REQUIRED ACTION:
The reply should contain every entry below exactly as written, with no images.
DATASET CONTENT Block Start
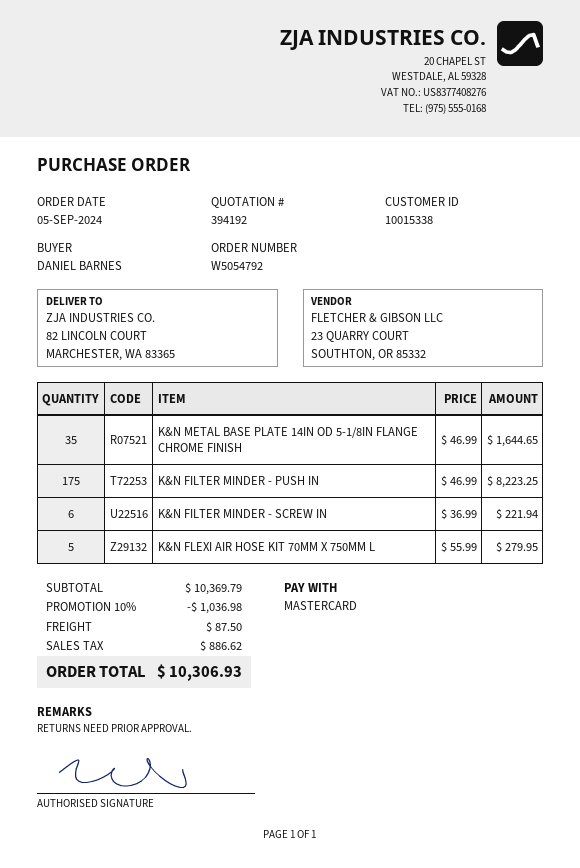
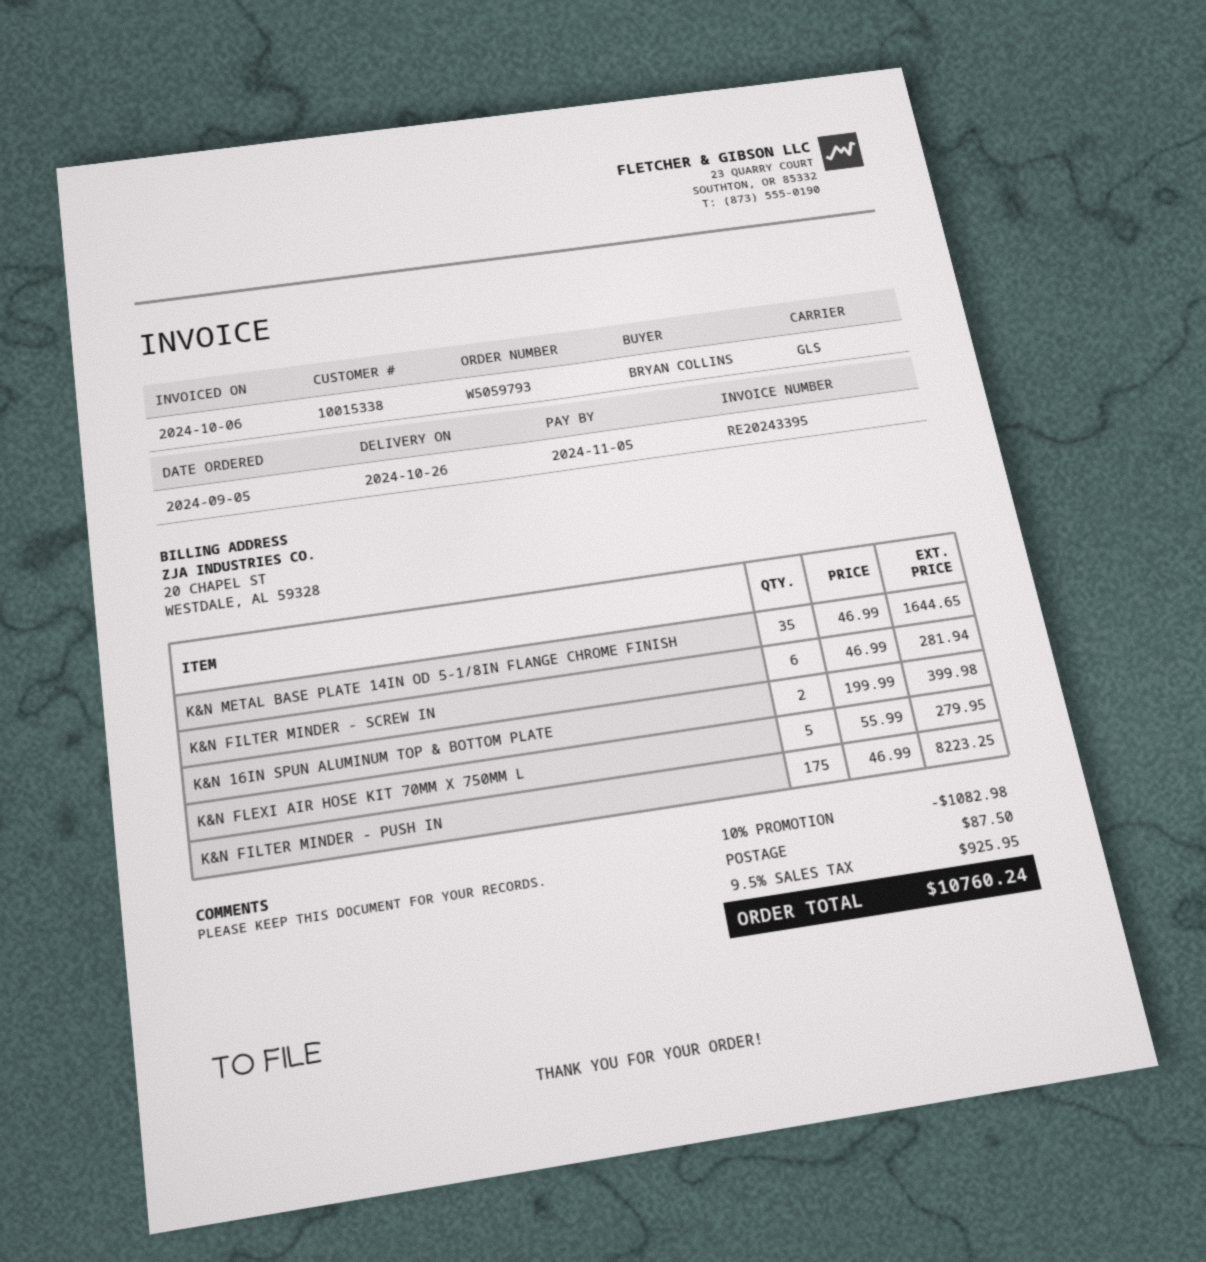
order number: W5054792 -> W5059793
ordered by: DANIEL BARNES -> BRYAN COLLINS
K&N FILTER MINDER - SCREW IN: 6 x 36.99 = 221.94 -> 6 x 46.99 = 281.94
K&N 16IN SPUN ALUMINUM TOP & BOTTOM PLATE: none -> 2 x 199.99 = 399.98
discount: 10% = 1036.98 -> 10% = 1082.98
tax: 886.62 -> 925.95
total: 10306.93 -> 10760.24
DATASET CONTENT Block End
EXERCISE RESULT:
order number: W5054792 -> W5059793
ordered by: DANIEL BARNES -> BRYAN COLLINS
K&N FILTER MINDER - SCREW IN: 6 x 36.99 = 221.94 -> 6 x 46.99 = 281.94
K&N 16IN SPUN ALUMINUM TOP & BOTTOM PLATE: none -> 2 x 199.99 = 399.98
discount: 10% = 1036.98 -> 10% = 1082.98
tax: 886.62 -> 925.95
total: 10306.93 -> 10760.24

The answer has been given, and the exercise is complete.